Graz (idw) - Erstmals gelang es Forschenden der TU Graz und Med Uni Graz das dreidimensionale Wechselspiel von
Rotlichtrezeptoren und enzymatischen Effektoren funktionell zu charakterisieren. Die Ergebnisse mit Implikationen
für die Optogenetik wurden in "Science Advances" publiziert.
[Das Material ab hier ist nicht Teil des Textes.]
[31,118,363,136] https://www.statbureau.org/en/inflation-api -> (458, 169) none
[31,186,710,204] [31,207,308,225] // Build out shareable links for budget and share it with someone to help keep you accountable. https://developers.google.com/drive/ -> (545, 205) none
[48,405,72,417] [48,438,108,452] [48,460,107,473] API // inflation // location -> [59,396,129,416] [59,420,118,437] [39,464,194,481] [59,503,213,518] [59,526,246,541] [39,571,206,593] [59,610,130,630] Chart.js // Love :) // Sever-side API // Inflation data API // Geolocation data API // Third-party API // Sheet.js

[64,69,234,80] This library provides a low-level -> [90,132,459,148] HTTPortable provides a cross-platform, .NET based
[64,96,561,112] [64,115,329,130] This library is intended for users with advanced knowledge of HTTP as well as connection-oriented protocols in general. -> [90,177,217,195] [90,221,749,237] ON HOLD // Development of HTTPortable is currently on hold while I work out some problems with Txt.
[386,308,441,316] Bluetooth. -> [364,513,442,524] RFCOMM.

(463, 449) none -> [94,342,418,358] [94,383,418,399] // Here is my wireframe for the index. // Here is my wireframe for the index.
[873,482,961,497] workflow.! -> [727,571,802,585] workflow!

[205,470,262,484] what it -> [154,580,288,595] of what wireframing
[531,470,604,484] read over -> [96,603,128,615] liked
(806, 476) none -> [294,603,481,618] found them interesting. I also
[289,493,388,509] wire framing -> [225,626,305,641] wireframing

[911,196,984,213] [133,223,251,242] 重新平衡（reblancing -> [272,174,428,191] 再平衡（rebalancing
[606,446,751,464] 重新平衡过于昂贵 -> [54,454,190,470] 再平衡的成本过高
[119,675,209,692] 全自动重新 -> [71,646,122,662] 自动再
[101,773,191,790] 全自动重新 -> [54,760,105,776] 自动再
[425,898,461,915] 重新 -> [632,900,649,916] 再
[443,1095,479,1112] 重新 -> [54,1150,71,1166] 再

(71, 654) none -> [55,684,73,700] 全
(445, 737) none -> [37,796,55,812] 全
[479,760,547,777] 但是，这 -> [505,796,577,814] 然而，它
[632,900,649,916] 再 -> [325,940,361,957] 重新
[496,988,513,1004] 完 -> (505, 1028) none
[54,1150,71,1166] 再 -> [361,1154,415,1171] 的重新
Genetisch modifizierte Zellen mittels Licht zu kontrollieren ist das Ziel der Optogenetik. Grazer Wissenschafterinnen
und Wissenschafter rund um Andreas Winkler vom Institut für Biochemie der TU Graz setzen einen Meilenstein
für die zukünftige Entwicklung neuartiger rotlichtregulierter optogenetischer Werkzeuge zur gezielten
Zellstimulation: Erstmals konnten sie in der Volllängenstruktur eines Rotlichtrezeptors molekulare Prinzipien
der Sensor-Effektor-Koppelung beobachten und detaillierte Mechanismen der Signalübertragung über große
Distanzen auf molekularer Ebene beschreiben. Die Forschungsergebnisse wurden nun im Open Access Journal Science
Advances publiziert.
Eine Helix als Lichtschalter
Um zu überleben, müssen sich Zellen und Organismen effizient neuen Umweltbedingungen anpassen. Dafür
sorgen modulare „Proteinbausteine“, die auf unterschiedlichste Weise miteinander wechselwirken und so zelluläre
Netzwerke ermöglichen, die eine Anpassung an veränderte Umgebungen erlauben. Die Sensoren, also „Empfänger“
von äußeren Reizen wie etwa Licht, sind zum Teil direkt an spezifische Effektoren gekoppelt, um gezielt
zelluläre Signalmoleküle je nach Bedarf zu aktivieren oder zu hemmen. In ihrer Arbeit präsentiert
die Grazer Forschungsgruppe, der neben Forschenden der TU Graz auch Wissenschafter der Med Uni Graz angehören,
nun molekulare Details eines rotlicht-empfindlichen Fotorezeptors, der an der Herstellung eines zentralen bakteriellen
Botenstoffes beteiligt ist, und beschreibt erstmals die Struktur eines Volllängen-Fotorezeptors im Zusammenspiel
mit seinem enzymatischen Effektor. Der Architektur und der Zusammensetzung des Verbindungsstückes, das Sensor
und Effektor miteinander verknüpft, kommt dabei in der Lichtregulation besondere Bedeutung zu.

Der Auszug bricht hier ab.